> **What you need to do**
Below are records; the lines starting at the one with "left: 22px ->" and ending at the one with "text-align: none ->" must be reproduced exactly, both included. Pictures must not appear.

> **Source data**
.....

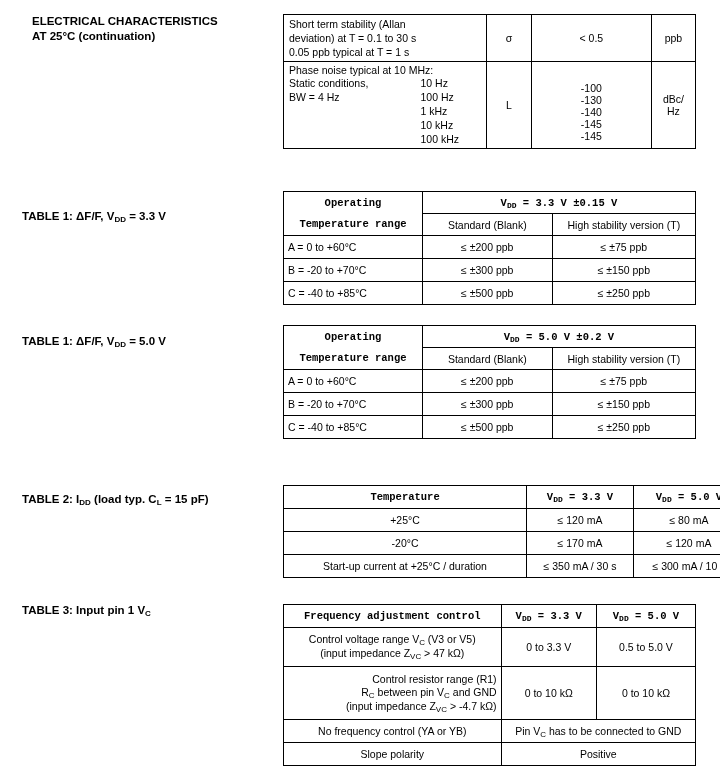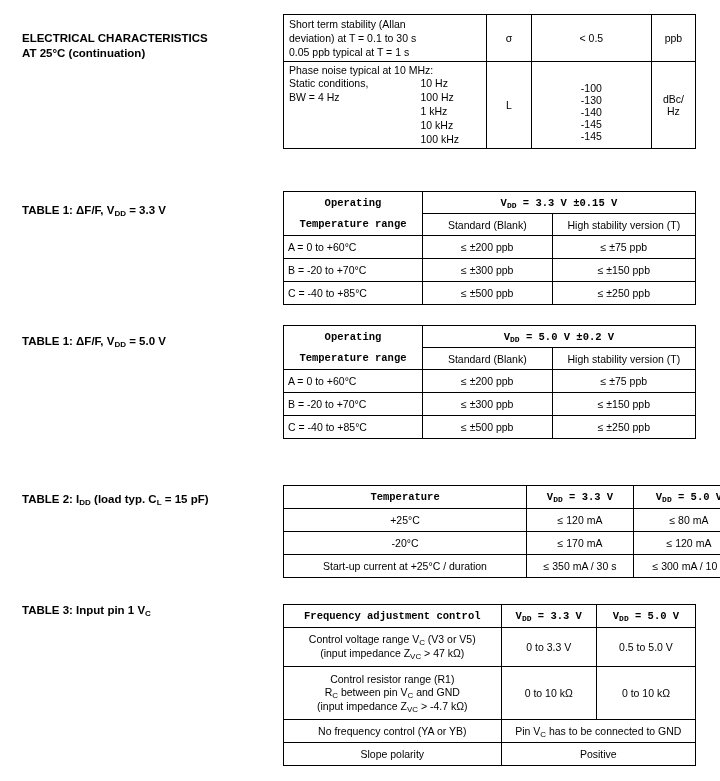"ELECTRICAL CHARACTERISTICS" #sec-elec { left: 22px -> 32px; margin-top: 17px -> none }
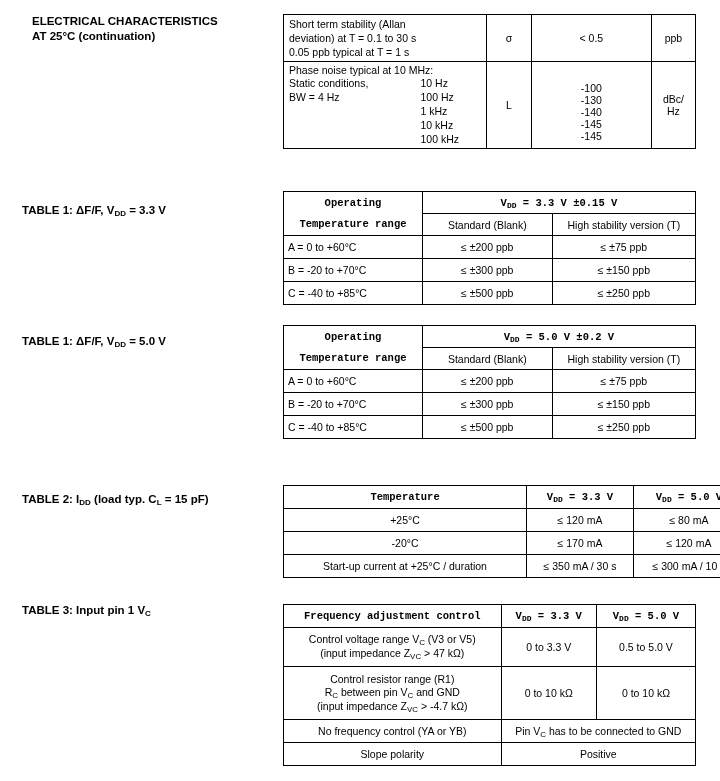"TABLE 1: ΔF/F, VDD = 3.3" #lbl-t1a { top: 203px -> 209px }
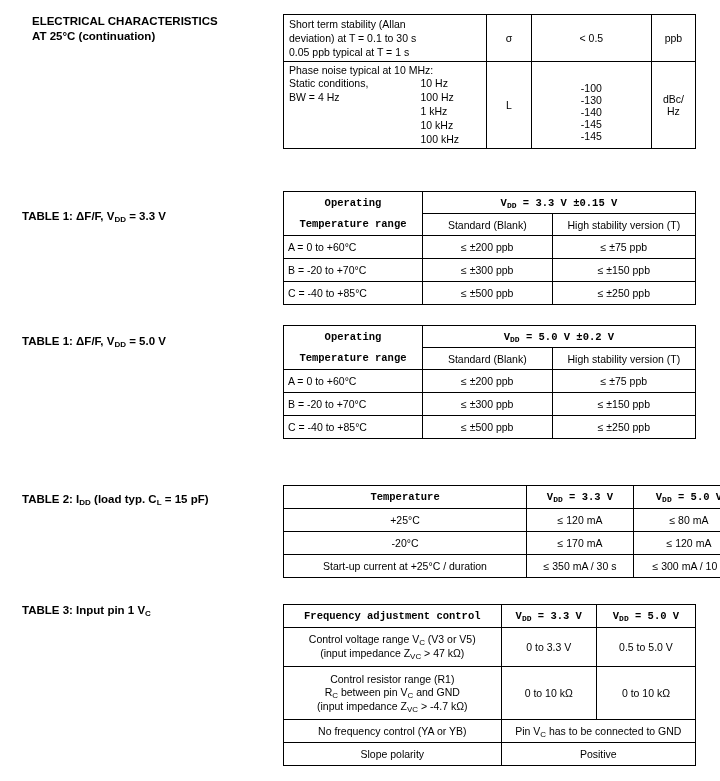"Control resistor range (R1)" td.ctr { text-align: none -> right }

.....

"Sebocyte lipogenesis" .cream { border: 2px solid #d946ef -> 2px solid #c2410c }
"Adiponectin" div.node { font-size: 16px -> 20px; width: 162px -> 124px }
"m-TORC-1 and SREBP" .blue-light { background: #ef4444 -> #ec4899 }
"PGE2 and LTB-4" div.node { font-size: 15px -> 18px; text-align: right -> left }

.....

> **Task response**
"ELECTRICAL CHARACTERISTICS" #sec-elec { left: 22px -> 32px; margin-top: 17px -> none }
"TABLE 1: ΔF/F, VDD = 3.3" #lbl-t1a { top: 203px -> 209px }
"Control resistor range (R1)" td.ctr { text-align: none -> right }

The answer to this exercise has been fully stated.